- _Problem_: Write all of the entries out again exactly, but not the images.

Content revision data:
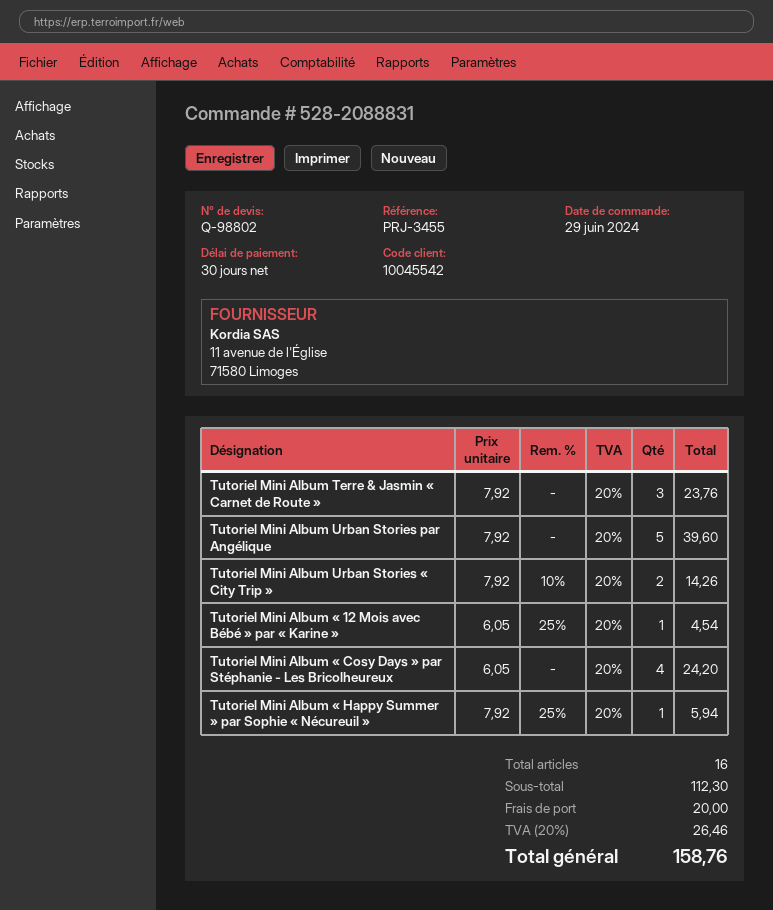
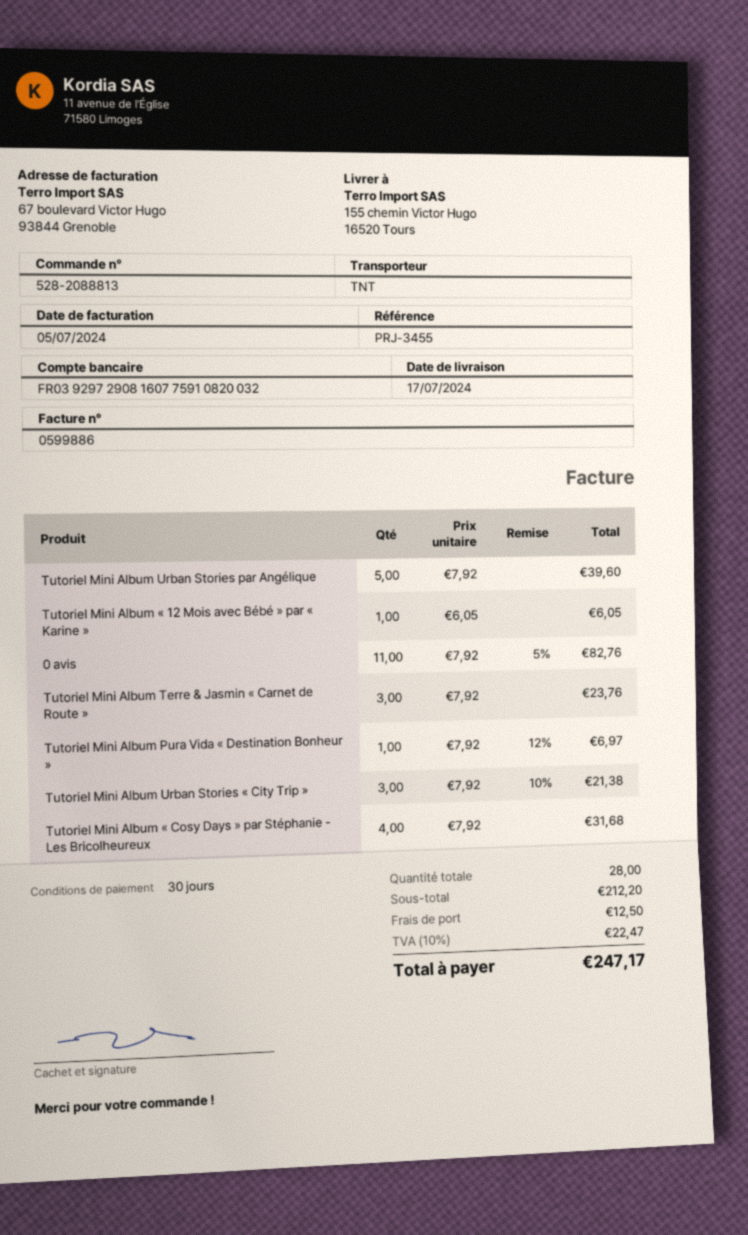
order number: 528-2088831 -> 528-2088813
Tutoriel Mini Album Urban Stories « City Trip »: 2 x 7.92 - 10% = 14.26 -> 3 x 7.92 - 10% = 21.38
Tutoriel Mini Album « 12 Mois avec Bébé » par « Karine »: 1 x 6.05 - 25% = 4.54 -> 1 x 6.05 = 6.05
Tutoriel Mini Album « Cosy Days » par Stéphanie - Les Bricolheureux: 4 x 6.05 = 24.20 -> 4 x 7.92 = 31.68
Tutoriel Mini Album « Happy Summer » par Sophie « Nécureuil »: 1 x 7.92 - 25% = 5.94 -> none
0 avis: none -> 11 x 7.92 - 5% = 82.76
Tutoriel Mini Album Pura Vida « Destination Bonheur »: none -> 1 x 7.92 - 12% = 6.97
total quantity: 16 -> 28
subtotal: 112.30 -> 212.20
shipping: 20.00 -> 12.50
tax: 20% = 26.46 -> 10% = 22.47
total: 158.76 -> 247.17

- _Finished task_:
order number: 528-2088831 -> 528-2088813
Tutoriel Mini Album Urban Stories « City Trip »: 2 x 7.92 - 10% = 14.26 -> 3 x 7.92 - 10% = 21.38
Tutoriel Mini Album « 12 Mois avec Bébé » par « Karine »: 1 x 6.05 - 25% = 4.54 -> 1 x 6.05 = 6.05
Tutoriel Mini Album « Cosy Days » par Stéphanie - Les Bricolheureux: 4 x 6.05 = 24.20 -> 4 x 7.92 = 31.68
Tutoriel Mini Album « Happy Summer » par Sophie « Nécureuil »: 1 x 7.92 - 25% = 5.94 -> none
0 avis: none -> 11 x 7.92 - 5% = 82.76
Tutoriel Mini Album Pura Vida « Destination Bonheur »: none -> 1 x 7.92 - 12% = 6.97
total quantity: 16 -> 28
subtotal: 112.30 -> 212.20
shipping: 20.00 -> 12.50
tax: 20% = 26.46 -> 10% = 22.47
total: 158.76 -> 247.17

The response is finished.